What the task requires: Below is a block of records. Copy every line in it that contains the word "quantity".

Exercise material START

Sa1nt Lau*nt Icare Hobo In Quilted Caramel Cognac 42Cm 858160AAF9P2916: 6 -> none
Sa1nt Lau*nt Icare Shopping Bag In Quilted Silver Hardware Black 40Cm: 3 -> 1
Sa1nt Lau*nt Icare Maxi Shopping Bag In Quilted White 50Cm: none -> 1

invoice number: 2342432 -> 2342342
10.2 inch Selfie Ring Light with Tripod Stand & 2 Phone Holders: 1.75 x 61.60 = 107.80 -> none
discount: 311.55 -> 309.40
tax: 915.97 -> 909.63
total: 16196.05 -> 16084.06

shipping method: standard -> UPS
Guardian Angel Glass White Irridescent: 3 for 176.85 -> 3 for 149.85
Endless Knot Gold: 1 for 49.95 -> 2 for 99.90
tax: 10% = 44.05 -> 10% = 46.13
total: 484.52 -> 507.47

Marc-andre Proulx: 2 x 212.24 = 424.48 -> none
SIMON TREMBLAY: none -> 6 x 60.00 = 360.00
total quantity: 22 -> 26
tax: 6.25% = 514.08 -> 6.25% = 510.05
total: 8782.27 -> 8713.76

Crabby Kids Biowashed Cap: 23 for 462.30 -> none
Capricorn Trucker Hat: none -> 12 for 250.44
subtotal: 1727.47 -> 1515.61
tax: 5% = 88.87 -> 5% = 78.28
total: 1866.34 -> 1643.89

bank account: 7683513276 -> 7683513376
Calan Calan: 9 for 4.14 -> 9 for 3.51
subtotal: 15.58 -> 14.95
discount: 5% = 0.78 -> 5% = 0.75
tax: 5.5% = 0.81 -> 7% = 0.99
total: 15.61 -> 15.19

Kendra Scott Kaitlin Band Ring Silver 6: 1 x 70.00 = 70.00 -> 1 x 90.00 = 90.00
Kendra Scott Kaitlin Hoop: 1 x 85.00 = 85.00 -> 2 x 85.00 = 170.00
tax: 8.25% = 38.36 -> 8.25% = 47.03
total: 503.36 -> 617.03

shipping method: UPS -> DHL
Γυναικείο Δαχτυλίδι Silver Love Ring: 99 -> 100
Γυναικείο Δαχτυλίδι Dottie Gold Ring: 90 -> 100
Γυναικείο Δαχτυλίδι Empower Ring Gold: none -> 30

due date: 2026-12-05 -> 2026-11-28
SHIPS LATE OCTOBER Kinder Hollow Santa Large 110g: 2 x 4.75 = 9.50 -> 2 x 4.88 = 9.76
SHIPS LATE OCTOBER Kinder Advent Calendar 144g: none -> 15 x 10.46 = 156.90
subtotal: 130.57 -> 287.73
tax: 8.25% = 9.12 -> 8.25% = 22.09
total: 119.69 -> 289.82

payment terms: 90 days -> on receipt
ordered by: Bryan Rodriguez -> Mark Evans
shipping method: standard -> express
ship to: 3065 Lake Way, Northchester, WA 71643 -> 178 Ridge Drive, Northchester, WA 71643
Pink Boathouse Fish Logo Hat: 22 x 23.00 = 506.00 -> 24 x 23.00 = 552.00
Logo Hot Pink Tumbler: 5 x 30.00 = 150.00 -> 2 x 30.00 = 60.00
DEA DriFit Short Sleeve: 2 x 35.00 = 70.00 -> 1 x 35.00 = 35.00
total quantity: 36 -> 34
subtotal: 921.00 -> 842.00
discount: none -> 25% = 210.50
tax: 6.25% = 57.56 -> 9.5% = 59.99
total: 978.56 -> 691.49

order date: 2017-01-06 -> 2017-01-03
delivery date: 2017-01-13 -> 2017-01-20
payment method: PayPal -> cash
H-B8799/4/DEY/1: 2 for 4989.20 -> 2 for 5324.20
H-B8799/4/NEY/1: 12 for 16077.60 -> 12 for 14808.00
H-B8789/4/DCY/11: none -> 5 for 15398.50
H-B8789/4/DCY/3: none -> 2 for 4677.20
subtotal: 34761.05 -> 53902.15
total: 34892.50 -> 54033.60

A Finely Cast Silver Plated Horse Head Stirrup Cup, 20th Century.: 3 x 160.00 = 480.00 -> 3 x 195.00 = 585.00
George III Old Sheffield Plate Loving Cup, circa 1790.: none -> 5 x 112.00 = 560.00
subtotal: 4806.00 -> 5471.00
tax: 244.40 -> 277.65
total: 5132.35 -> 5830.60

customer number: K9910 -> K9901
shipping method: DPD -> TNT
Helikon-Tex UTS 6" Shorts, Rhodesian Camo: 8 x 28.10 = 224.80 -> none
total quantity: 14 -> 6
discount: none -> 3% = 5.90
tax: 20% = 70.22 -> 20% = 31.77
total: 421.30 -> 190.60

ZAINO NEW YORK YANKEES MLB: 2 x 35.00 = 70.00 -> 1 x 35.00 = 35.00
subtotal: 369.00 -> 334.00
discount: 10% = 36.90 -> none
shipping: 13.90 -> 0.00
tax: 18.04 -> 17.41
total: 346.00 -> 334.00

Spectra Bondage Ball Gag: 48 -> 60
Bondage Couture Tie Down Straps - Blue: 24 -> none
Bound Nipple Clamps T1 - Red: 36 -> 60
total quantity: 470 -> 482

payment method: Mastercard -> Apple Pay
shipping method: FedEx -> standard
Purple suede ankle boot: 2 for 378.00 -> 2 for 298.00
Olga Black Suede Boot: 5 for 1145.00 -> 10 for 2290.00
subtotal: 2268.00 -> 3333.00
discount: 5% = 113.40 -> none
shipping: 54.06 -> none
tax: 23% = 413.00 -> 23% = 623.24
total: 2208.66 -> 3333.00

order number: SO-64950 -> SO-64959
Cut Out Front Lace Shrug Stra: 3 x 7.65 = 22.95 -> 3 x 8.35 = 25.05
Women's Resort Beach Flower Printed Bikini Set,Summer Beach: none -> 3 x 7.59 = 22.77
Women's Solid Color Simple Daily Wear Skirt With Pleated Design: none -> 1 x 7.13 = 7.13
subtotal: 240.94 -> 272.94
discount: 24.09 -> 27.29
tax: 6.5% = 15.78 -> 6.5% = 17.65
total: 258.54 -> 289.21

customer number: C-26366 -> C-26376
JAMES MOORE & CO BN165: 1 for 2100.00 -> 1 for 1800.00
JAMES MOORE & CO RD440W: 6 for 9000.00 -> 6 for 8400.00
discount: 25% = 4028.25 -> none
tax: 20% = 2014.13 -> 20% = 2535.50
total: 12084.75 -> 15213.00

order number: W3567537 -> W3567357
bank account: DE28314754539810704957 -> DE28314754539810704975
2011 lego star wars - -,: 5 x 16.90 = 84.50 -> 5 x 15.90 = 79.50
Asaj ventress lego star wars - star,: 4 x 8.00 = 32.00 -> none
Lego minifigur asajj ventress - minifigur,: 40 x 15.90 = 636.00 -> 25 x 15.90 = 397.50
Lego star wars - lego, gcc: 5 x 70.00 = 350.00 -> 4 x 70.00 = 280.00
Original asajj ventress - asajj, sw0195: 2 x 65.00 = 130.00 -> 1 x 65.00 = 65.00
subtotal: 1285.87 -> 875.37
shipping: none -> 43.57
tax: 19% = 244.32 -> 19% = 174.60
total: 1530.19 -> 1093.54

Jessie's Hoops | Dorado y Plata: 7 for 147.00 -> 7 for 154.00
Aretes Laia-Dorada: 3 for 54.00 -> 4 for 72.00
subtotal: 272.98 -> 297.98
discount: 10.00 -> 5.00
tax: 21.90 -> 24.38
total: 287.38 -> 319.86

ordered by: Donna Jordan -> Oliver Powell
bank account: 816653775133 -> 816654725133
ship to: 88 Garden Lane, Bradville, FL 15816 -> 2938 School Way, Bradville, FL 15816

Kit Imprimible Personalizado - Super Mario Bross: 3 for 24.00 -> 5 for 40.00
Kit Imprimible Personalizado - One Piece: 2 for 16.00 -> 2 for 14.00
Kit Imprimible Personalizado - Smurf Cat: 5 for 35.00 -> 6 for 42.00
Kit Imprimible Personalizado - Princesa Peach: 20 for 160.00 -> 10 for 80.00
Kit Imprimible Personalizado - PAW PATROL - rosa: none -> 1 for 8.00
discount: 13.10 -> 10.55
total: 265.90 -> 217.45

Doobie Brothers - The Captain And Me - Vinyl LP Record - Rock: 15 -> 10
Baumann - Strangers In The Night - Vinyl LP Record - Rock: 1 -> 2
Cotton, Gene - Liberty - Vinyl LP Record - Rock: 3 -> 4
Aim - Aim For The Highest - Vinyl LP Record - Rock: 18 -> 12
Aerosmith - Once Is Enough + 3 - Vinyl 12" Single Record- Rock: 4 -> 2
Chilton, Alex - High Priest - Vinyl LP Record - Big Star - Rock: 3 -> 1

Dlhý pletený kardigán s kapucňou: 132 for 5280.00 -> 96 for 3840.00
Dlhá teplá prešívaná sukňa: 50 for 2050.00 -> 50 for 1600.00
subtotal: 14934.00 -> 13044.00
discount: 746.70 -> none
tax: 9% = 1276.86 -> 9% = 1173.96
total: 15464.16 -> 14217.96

Exercise material END

Result:
total quantity: 22 -> 26
total quantity: 36 -> 34
total quantity: 14 -> 6
total quantity: 470 -> 482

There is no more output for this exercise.